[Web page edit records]
+---+

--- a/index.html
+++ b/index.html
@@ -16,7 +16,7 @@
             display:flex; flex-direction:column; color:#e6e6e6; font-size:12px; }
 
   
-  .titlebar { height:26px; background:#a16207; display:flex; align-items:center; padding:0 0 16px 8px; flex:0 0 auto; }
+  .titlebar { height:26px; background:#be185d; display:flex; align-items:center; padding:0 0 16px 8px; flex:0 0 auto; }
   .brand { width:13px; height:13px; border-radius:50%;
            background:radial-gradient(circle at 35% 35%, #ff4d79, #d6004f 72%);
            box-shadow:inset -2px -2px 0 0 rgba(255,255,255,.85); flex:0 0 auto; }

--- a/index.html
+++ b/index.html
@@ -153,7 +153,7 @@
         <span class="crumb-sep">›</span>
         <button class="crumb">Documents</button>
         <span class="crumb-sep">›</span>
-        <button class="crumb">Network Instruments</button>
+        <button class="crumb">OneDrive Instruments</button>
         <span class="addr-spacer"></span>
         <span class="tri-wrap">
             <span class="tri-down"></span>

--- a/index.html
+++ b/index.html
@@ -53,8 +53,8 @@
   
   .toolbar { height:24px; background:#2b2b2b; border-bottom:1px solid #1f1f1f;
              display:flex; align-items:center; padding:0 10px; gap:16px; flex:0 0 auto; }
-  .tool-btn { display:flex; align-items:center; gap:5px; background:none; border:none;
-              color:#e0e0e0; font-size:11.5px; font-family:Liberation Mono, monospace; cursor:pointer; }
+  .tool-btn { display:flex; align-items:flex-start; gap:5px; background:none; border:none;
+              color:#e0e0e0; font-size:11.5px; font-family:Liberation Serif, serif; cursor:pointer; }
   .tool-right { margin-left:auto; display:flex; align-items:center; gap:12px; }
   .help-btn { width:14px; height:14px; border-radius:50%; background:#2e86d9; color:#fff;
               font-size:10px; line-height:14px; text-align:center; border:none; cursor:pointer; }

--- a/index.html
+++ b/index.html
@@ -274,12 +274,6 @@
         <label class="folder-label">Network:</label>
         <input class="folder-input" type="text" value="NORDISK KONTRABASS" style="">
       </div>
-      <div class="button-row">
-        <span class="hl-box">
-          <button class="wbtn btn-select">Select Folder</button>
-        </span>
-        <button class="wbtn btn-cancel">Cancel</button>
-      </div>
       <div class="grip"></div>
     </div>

+---+

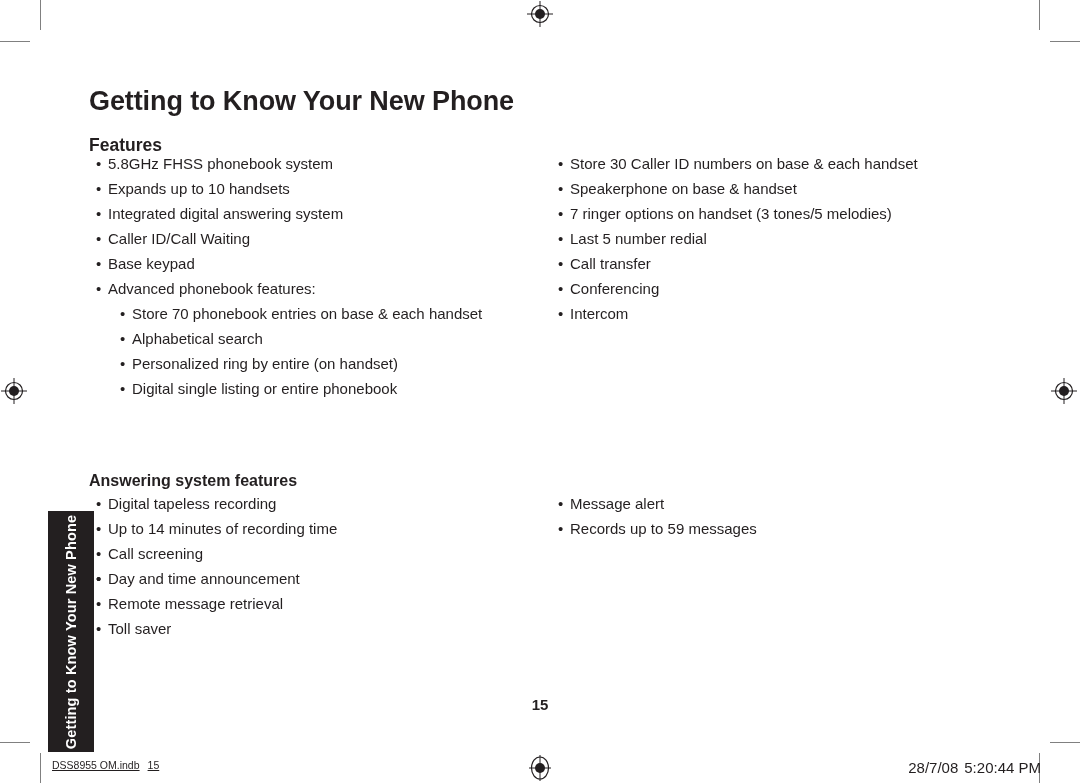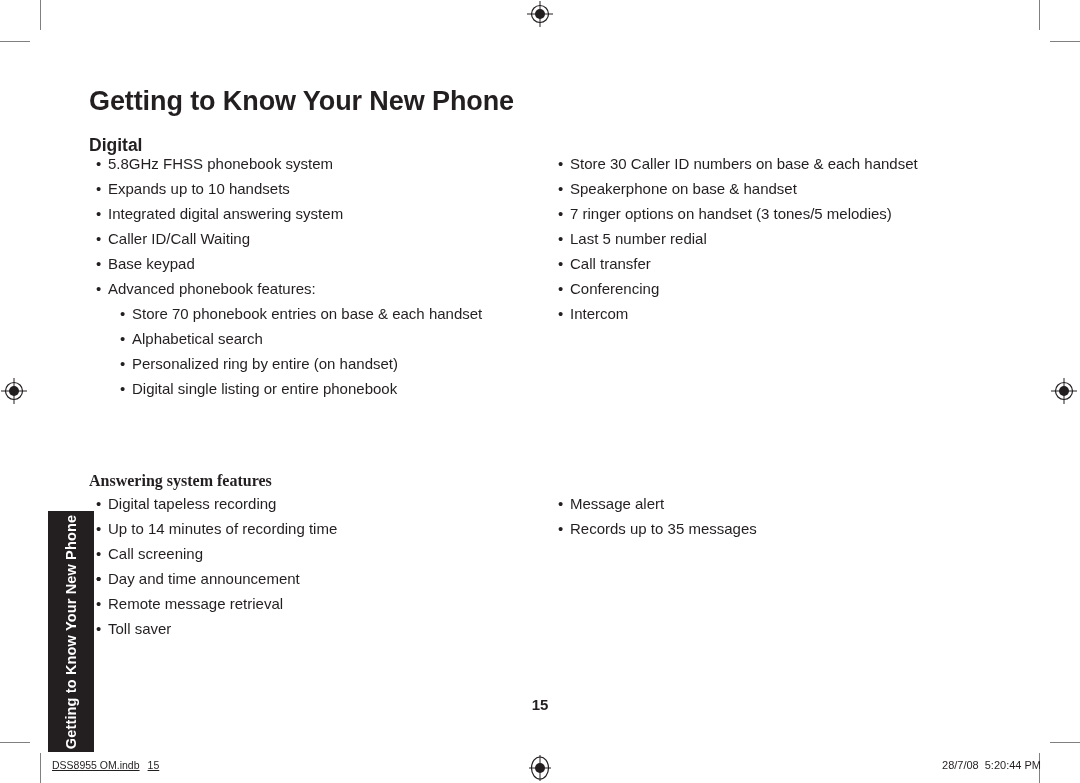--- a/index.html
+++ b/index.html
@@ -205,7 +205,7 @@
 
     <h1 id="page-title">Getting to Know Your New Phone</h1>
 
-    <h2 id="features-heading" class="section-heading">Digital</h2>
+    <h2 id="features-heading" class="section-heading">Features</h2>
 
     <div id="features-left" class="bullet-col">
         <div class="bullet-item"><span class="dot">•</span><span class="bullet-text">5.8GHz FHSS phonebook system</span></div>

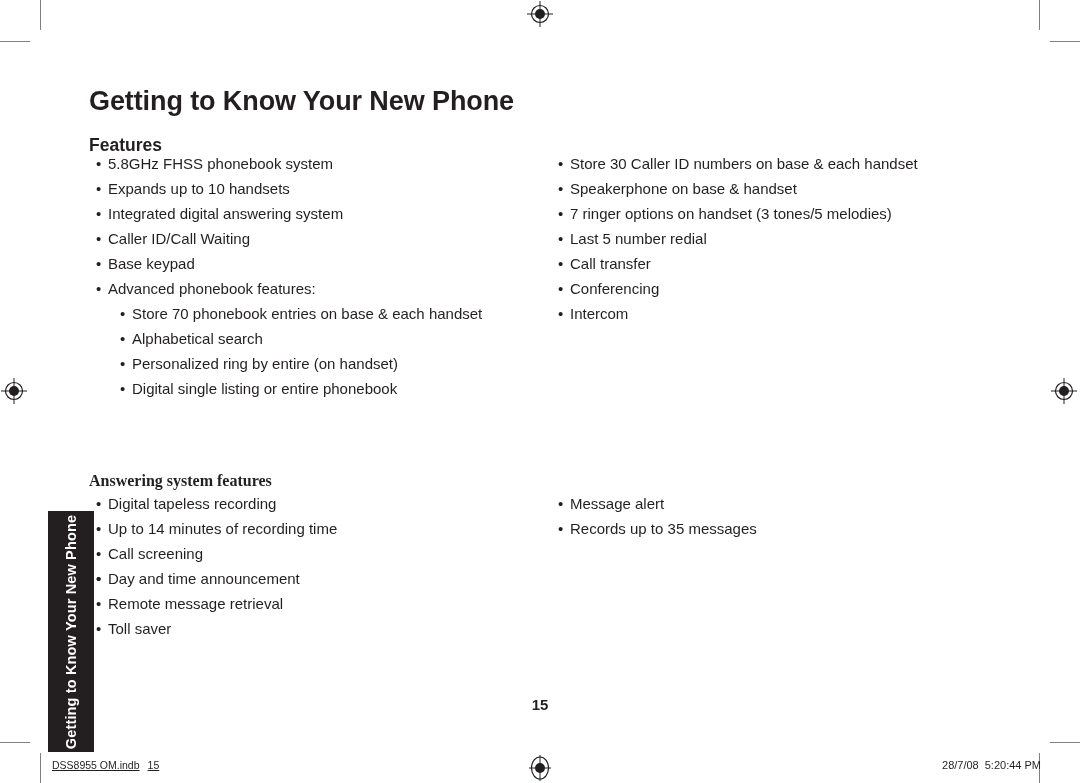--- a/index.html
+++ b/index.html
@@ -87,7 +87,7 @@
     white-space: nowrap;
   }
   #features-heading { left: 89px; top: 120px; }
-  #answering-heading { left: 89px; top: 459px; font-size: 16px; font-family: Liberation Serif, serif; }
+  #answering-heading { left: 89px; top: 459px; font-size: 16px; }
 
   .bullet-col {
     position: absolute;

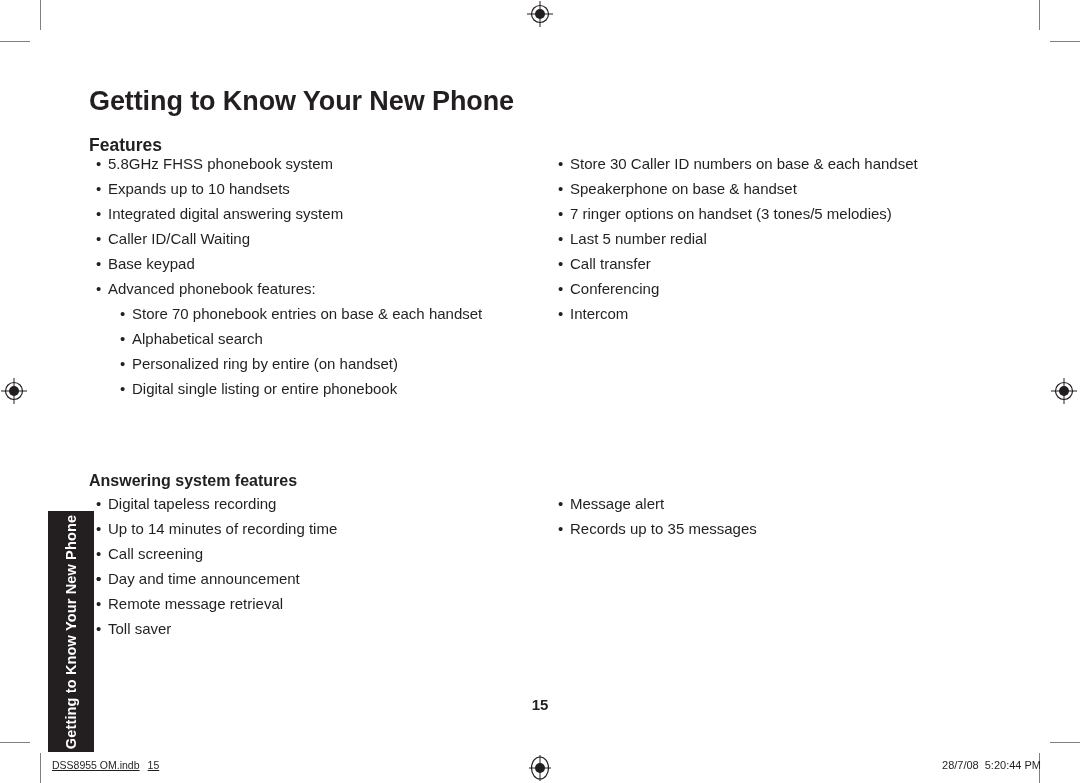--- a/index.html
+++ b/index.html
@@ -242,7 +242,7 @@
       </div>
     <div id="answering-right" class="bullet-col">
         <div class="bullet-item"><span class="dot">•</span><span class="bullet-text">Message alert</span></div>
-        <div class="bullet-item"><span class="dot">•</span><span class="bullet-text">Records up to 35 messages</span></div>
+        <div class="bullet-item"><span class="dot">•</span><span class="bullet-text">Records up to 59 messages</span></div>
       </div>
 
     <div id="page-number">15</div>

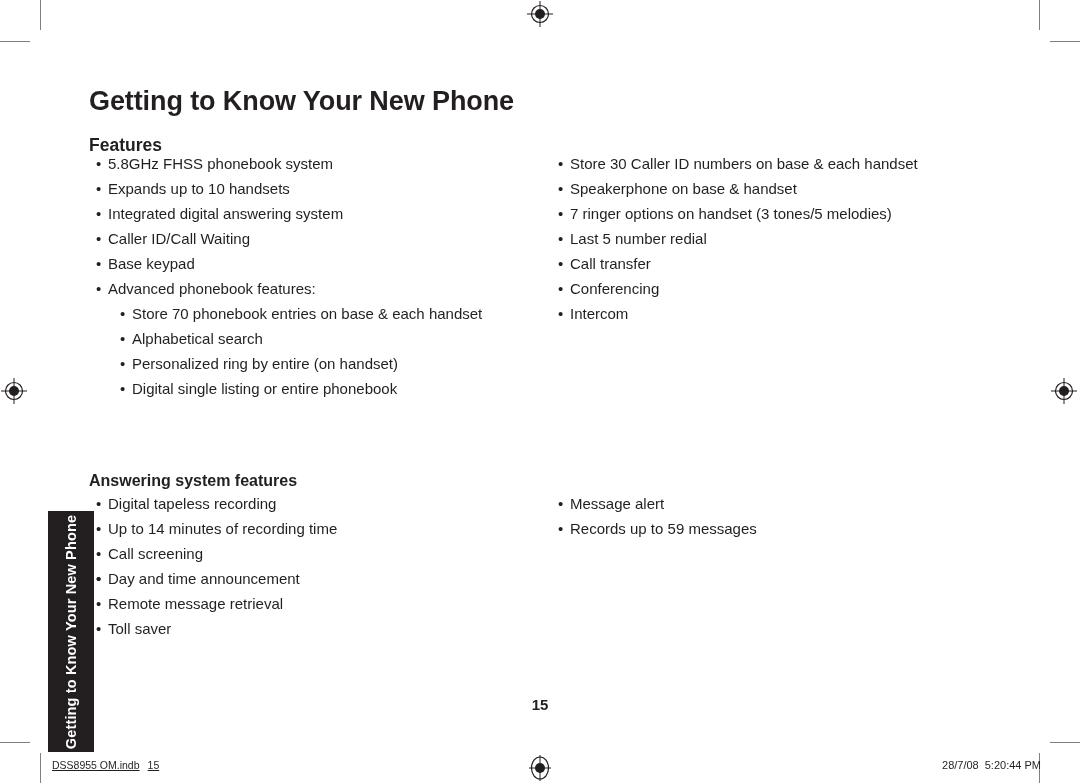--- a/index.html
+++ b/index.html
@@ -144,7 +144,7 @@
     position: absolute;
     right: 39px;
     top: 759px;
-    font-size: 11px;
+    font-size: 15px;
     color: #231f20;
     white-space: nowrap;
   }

+---+

• _WHAT YOU WILL DO_
If a line in the records above includes the string "Instruments", copy it.

• _RESPONSE TO THE TASK_
-        <button class="crumb">Network Instruments</button>
+        <button class="crumb">OneDrive Instruments</button>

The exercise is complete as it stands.